Comparative Assessment of Computational Methods for Free Energy Calculations of Ionic Hydration.

Experimental observations for ionic hydration free energies are highly debated mainly due to the ambiguous absolute hydration free energy of proton, ΔGhyd * (H+ ). Hydration free energies (HFEs) of the 112 singly charged ions in the Minnesota solvation database were predicted by six methods with explicit and implicit solvent models, namely, thermodynamic integration (TI), energy representation module (ERmod), three-dimensional reference interaction site model (3D-RISM), and continuum solvation models based on the quantum mechanical charge density (SMD) and on the Poisson-Boltzmann (PB) and generalized Born (GB) theories. Taking the solvent Galvani potential of water into account, the resulting real HFEs from TI calculations for the generalized Amber force field (GAFF) modeled ions best match the experiments based on ΔGhyd * (H+ ) = -262.4 kcal/mol (Randles Trans. Faraday Soc . 1956 , 52 , 1573 - 1581 ), in agreement with our previous work on charged amino acids (Zhang et al. J. Phys. Chem. Lett. 2017 , 8 , 2705 - 2712 ). The examined computational methods show an accuracy of ∼7 kcal/mol for the GAFF-modeled ions, except for SMD with a higher accuracy of ∼4 kcal/mol. A biased deficiency in modeling anionic compounds by GAFF is observed with a larger standard deviation (SD) of 9 kcal/mol than that for cations (SD ∼ 4 kcal/mol).
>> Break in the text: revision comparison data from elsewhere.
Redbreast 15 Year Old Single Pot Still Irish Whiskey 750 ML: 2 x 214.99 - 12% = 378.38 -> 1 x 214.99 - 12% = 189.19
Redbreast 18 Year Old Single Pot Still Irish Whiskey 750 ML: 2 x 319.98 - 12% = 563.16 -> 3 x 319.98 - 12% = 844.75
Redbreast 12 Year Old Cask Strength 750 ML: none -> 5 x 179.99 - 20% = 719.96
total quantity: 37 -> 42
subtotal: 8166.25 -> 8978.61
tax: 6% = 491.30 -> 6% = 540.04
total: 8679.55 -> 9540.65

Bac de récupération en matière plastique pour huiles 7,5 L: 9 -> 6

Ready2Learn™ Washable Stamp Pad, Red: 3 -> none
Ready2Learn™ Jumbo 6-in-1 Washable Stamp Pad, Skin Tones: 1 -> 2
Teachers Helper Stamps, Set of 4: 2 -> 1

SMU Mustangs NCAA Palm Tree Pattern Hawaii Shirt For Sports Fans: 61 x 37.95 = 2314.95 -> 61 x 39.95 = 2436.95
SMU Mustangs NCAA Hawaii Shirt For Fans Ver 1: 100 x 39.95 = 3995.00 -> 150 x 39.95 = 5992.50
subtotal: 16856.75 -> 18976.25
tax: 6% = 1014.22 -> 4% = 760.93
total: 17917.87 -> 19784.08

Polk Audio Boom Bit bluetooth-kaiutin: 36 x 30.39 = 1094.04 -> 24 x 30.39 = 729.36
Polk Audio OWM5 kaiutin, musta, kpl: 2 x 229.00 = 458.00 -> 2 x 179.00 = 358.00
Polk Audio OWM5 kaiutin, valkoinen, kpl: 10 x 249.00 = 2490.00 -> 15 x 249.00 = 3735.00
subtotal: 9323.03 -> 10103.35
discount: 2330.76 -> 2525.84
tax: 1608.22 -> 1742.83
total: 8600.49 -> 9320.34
The relatively cheap ERmod and 3D-RISM methods reproduce TI results with good accuracy, although ERmod yields a systematic underestimation for cations by 9 kcal/mol; PB and GB generate relative (but not absolute) HFEs comparable to the TI predictions. Computational accuracy is found to be more limited by the accuracy of force fields rather than the models themselves.